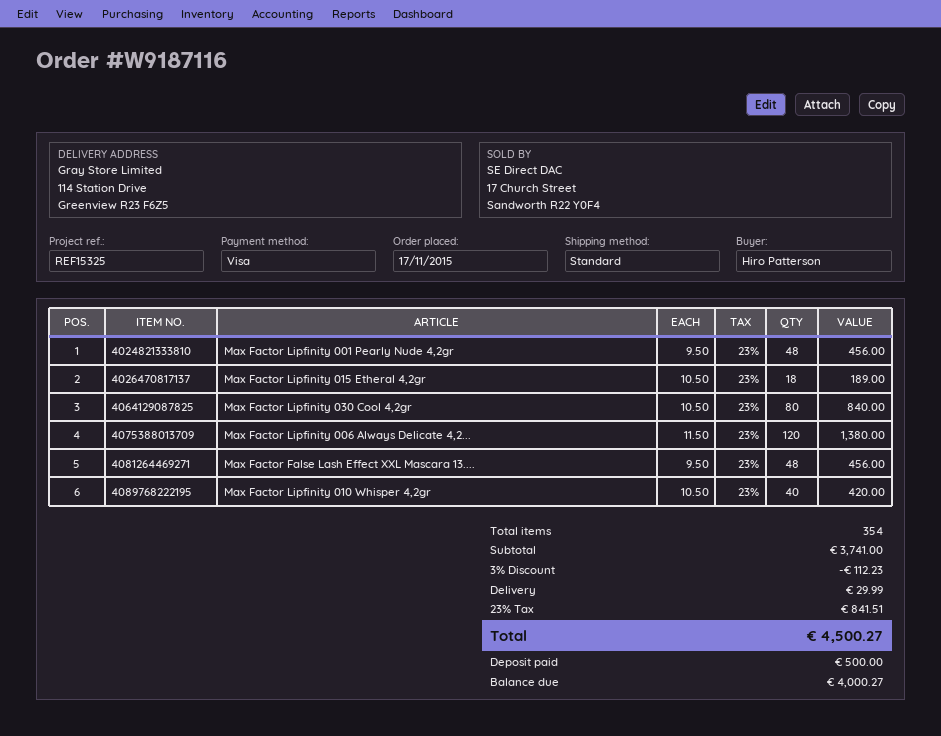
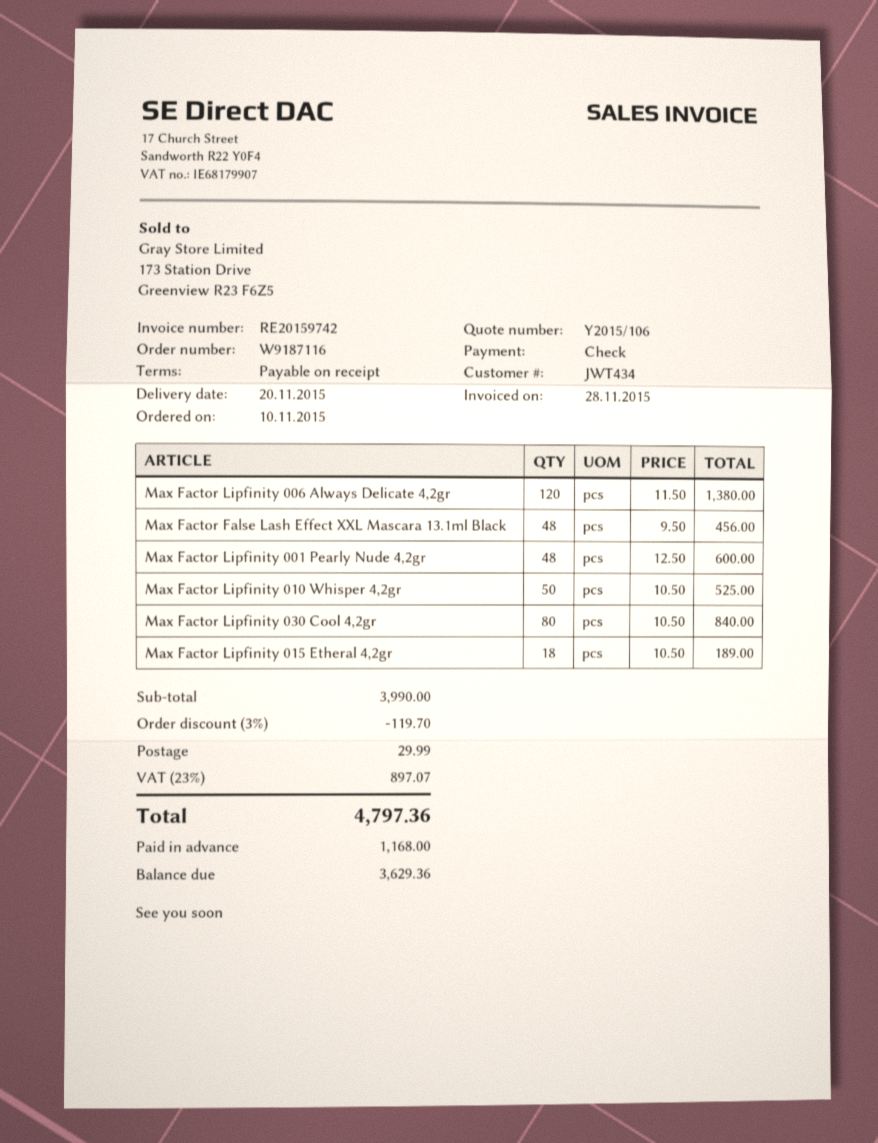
order date: 2015-11-17 -> 2015-11-10
payment method: Visa -> cheque
Max Factor Lipfinity 001 Pearly Nude 4,2gr: 48 x 9.50 = 456.00 -> 48 x 12.50 = 600.00
Max Factor Lipfinity 010 Whisper 4,2gr: 40 x 10.50 = 420.00 -> 50 x 10.50 = 525.00
subtotal: 3741.00 -> 3990.00
discount: 3% = 112.23 -> 3% = 119.70
tax: 23% = 841.51 -> 23% = 897.07
total: 4500.27 -> 4797.36
deposit: 500.00 -> 1168.00
balance: 4000.27 -> 3629.36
========
Exercise
Each line from the one with "discount: 3% = 112.23 -> 3% = 119.70" through the end of the records above should be written out exactly. No other line should appear.

Task response
discount: 3% = 112.23 -> 3% = 119.70
tax: 23% = 841.51 -> 23% = 897.07
total: 4500.27 -> 4797.36
deposit: 500.00 -> 1168.00
balance: 4000.27 -> 3629.36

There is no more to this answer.